The data START

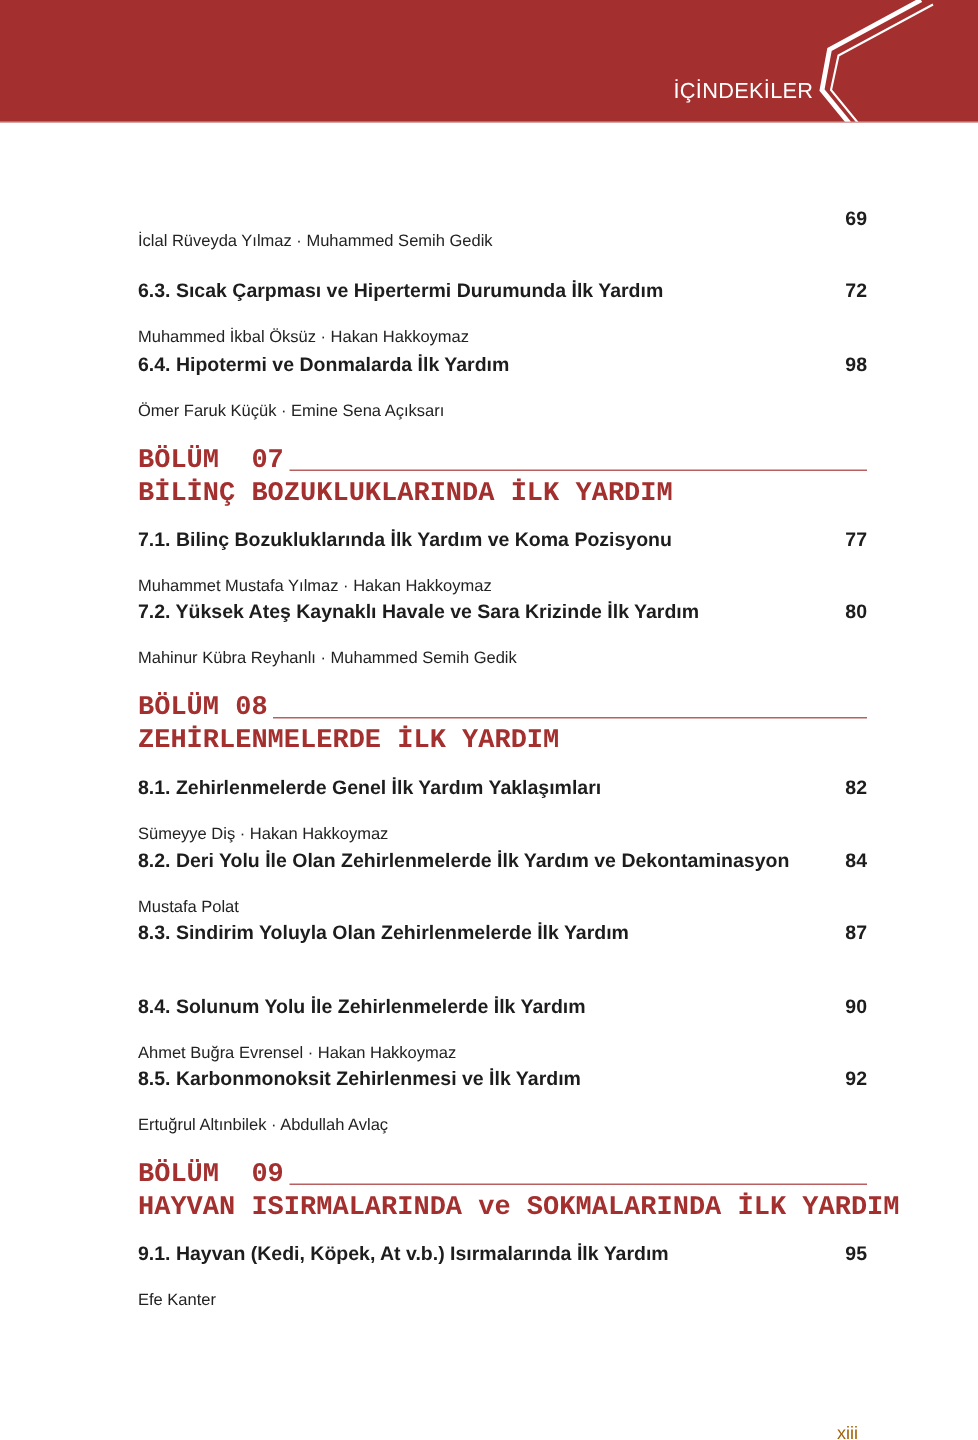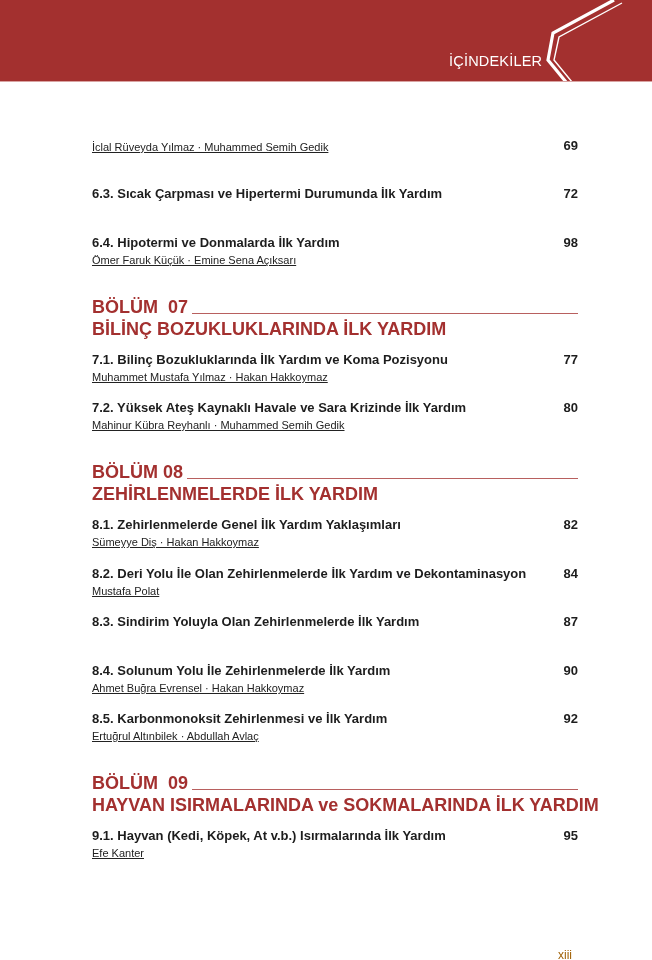--- a/index.html
+++ b/index.html
@@ -20,23 +20,23 @@
   .chevron { position: absolute; left: 0; top: 0; }
   .content { position: absolute; left: 92px; width: 486px; }
   .entry { position: absolute; left: 0; width: 486px; }
   .entry-title {
     font-weight: bold; font-size: 13px; line-height: 16px; color: #1d1d1d; white-space: nowrap;
   }
   .entry-page {
     position: absolute; right: 0; top: 0; font-weight: bold; font-size: 13px; line-height: 16px; color: #1d1d1d;
   }
   .entry-authors {
-    font-size: 11px; line-height: 14px; color: #222; margin-top: 2px; white-space: nowrap; text-decoration: underline;
+    font-size: 11px; line-height: 14px; color: #222; margin-top: 16px; white-space: nowrap;
   }
-  .chapter { position: absolute; left: 0; width: 486px; }
+  .chapter { position: absolute; left: 0; width: 486px; font-family: Liberation Mono, monospace; }
   .chapter-num-row { position: relative; height: 22px; }
   .chapter-num {
     color: #a3302f; font-weight: bold; font-size: 18px; line-height: 22px; background: #fff;
     position: relative; z-index: 1; padding-right: 4px; white-space: pre;
   }
   .chapter-rule {
     position: absolute; left: 0; right: 0; top: 17px; height: 1px; background: #b8605f;
   }
   .chapter-title {
     color: #a3302f; font-weight: bold; font-size: 18px; line-height: 20px; margin-top: 1px; white-space: nowrap;
@@ -58,20 +58,21 @@
 
 <div class="content">
 
   <div class="entry" style="top:138px">
     <div class="entry-page">69</div>
     <div class="entry-authors">İclal Rüveyda Yılmaz · Muhammed Semih Gedik</div>
   </div>
   <div class="entry" style="top:186px">
     <div class="entry-title">6.3. Sıcak Çarpması ve Hipertermi Durumunda İlk Yardım</div>
     <div class="entry-page">72</div>
+    <div class="entry-authors">Muhammed İkbal Öksüz · Hakan Hakkoymaz</div>
   </div>
   <div class="entry" style="top:235px">
     <div class="entry-title">6.4. Hipotermi ve Donmalarda İlk Yardım</div>
     <div class="entry-page">98</div>
     <div class="entry-authors">Ömer Faruk Küçük · Emine Sena Açıksarı</div>
   </div>
 
   <div class="chapter" style="top:296px">
     <div class="chapter-num-row">
       <span class="chapter-num">BÖLÜM  07</span>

The data END

• Assignment
Word for word, copy out each record; do not include pictures.

• Solution below
--- a/index.html
+++ b/index.html
@@ -20,23 +20,23 @@
   .chevron { position: absolute; left: 0; top: 0; }
   .content { position: absolute; left: 92px; width: 486px; }
   .entry { position: absolute; left: 0; width: 486px; }
   .entry-title {
     font-weight: bold; font-size: 13px; line-height: 16px; color: #1d1d1d; white-space: nowrap;
   }
   .entry-page {
     position: absolute; right: 0; top: 0; font-weight: bold; font-size: 13px; line-height: 16px; color: #1d1d1d;
   }
   .entry-authors {
-    font-size: 11px; line-height: 14px; color: #222; margin-top: 2px; white-space: nowrap; text-decoration: underline;
+    font-size: 11px; line-height: 14px; color: #222; margin-top: 16px; white-space: nowrap;
   }
-  .chapter { position: absolute; left: 0; width: 486px; }
+  .chapter { position: absolute; left: 0; width: 486px; font-family: Liberation Mono, monospace; }
   .chapter-num-row { position: relative; height: 22px; }
   .chapter-num {
     color: #a3302f; font-weight: bold; font-size: 18px; line-height: 22px; background: #fff;
     position: relative; z-index: 1; padding-right: 4px; white-space: pre;
   }
   .chapter-rule {
     position: absolute; left: 0; right: 0; top: 17px; height: 1px; background: #b8605f;
   }
   .chapter-title {
     color: #a3302f; font-weight: bold; font-size: 18px; line-height: 20px; margin-top: 1px; white-space: nowrap;
@@ -58,20 +58,21 @@
 
 <div class="content">
 
   <div class="entry" style="top:138px">
     <div class="entry-page">69</div>
     <div class="entry-authors">İclal Rüveyda Yılmaz · Muhammed Semih Gedik</div>
   </div>
   <div class="entry" style="top:186px">
     <div class="entry-title">6.3. Sıcak Çarpması ve Hipertermi Durumunda İlk Yardım</div>
     <div class="entry-page">72</div>
+    <div class="entry-authors">Muhammed İkbal Öksüz · Hakan Hakkoymaz</div>
   </div>
   <div class="entry" style="top:235px">
     <div class="entry-title">6.4. Hipotermi ve Donmalarda İlk Yardım</div>
     <div class="entry-page">98</div>
     <div class="entry-authors">Ömer Faruk Küçük · Emine Sena Açıksarı</div>
   </div>
 
   <div class="chapter" style="top:296px">
     <div class="chapter-num-row">
       <span class="chapter-num">BÖLÜM  07</span>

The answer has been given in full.